In the context of variational encoders, even after the model is trained, people seem to shy away from trying to compute $$ p_{\theta}(x) = \int p_{\theta}(x|z)p(z)dz $$
I understand that this can pose significant problems especially when z is high dimensional (though I have even seen people not wanting to compute this quantity when z is two dimensional). So instead when people need to do stuff like model comparison via log likelihood ratio, they instead use upper and lower bounds (ELBO, EUBO, CUBO etc). What confuses me is why are these easier to calculate?
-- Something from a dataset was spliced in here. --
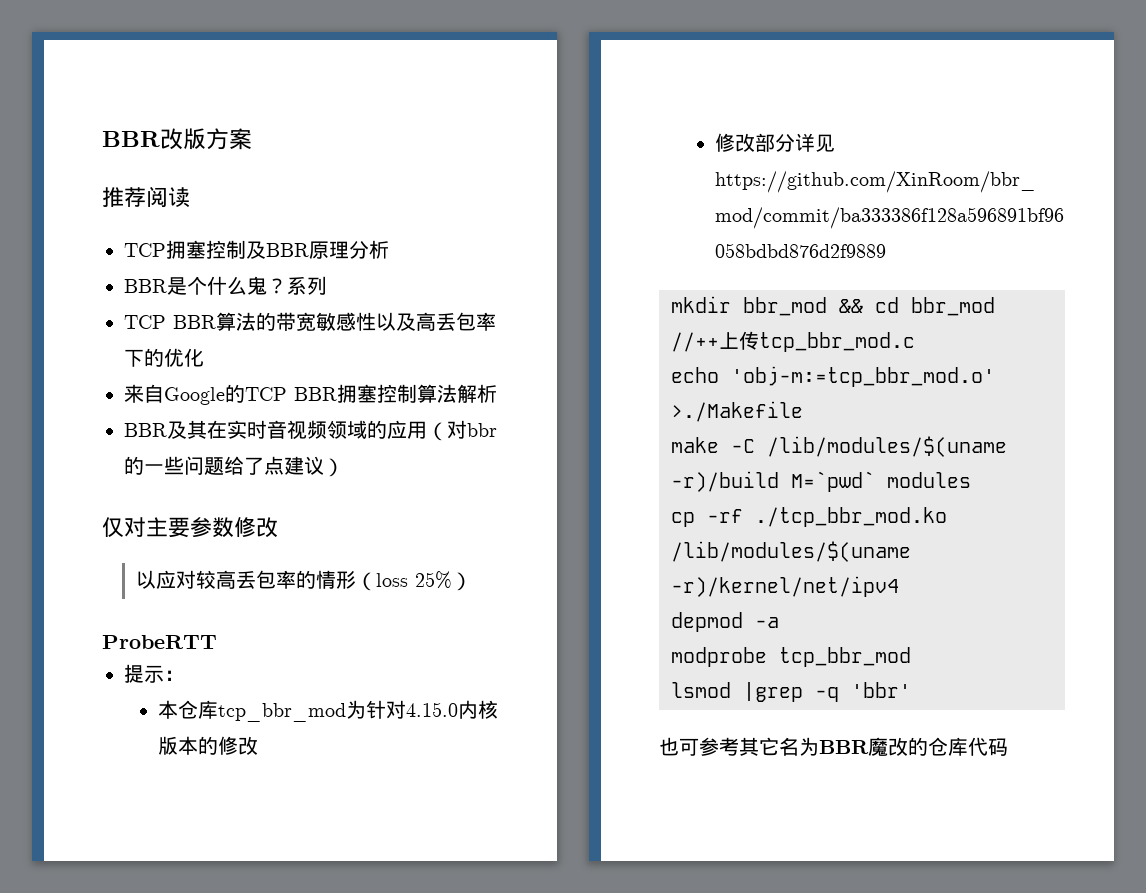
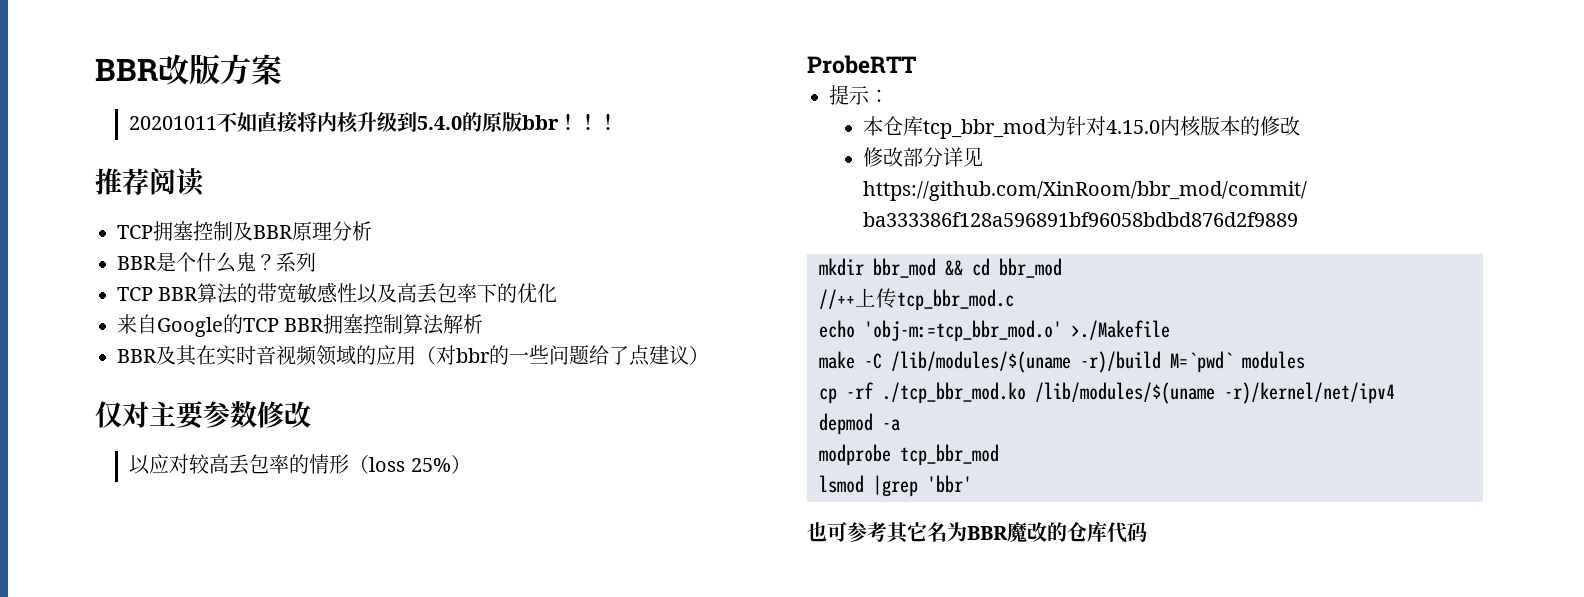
(252, 139) none -> [129,111,619,133] // 20201011不如直接将内核升级到5.4.0的原版bbr！！！
[815,687,839,702] -q -> (918, 486) none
Lets take for instance ELBO, even the simplified form from the original paper looks like
$$ ELBO(\theta, \phi) = E_{q_{\phi}(.|x)}[(x - D_{\theta}(z))^2] ~+~ ... $$
Which means it involves and integral using the conditional distribution $q_{\phi}(z|x)$. In fact people generally write the numerical form elbo which does a Monte Carlo integration with this conditional distribution via sampling $z = \mu_{\phi}(x) + \epsilon \sigma_{\phi}(x)$. This is how you would numerically compute $p_{\theta}(x)$. One might even write it as the expectation $E_{p(z)}(p_{\theta}(x|z))$ and I can not think of any reason why the density or the integrand here is simpler than the one in ELBO. Infact ELBO's density would involve evaluating the encoder part of the network for generating each sample where as for p(x) you just sample from a normal distribution p(z).
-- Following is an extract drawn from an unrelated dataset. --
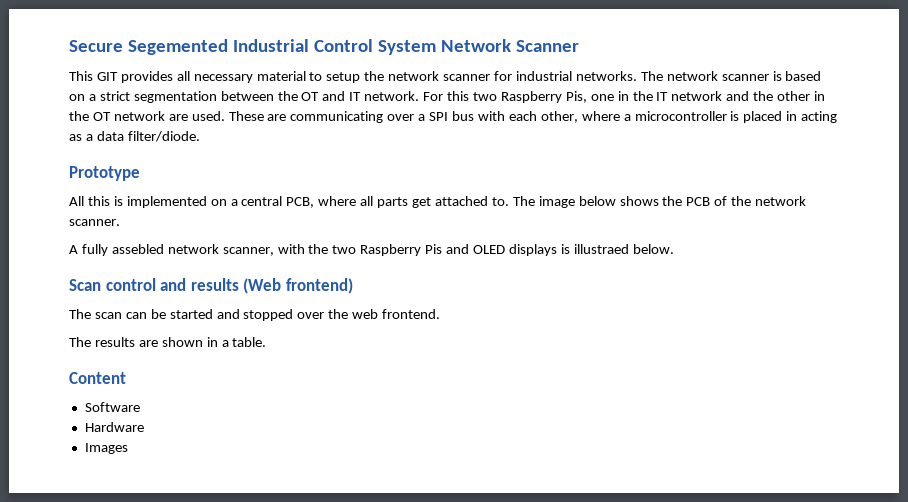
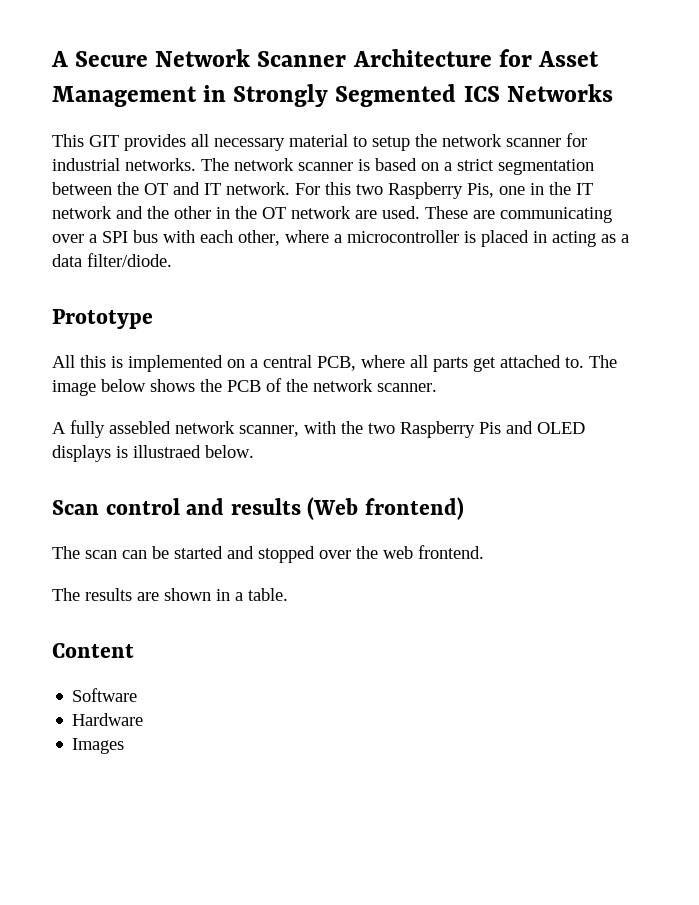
[69,39,579,55] Secure Segemented Industrial Control System Network Scanner -> [51,49,599,67] [52,84,613,107] A Secure Network Scanner Architecture for Asset Management in Strongly Segmented ICS Networks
1- How is the Monte Carlo integration required to compute the ELBO simpler than that required for $p_{\theta}(x)$
2- Given than z are generally lower dimensional representations, is it still intractable to compute $p_{\theta}(x)$ via Monte Carlo sampling when say z is 2 dimensional?
I have seen some other topics on this but non seems to have received an answer that explains why the expectation is easier to calculated.
Why is the variational lower bound is easier to compute than the original marginal distribution?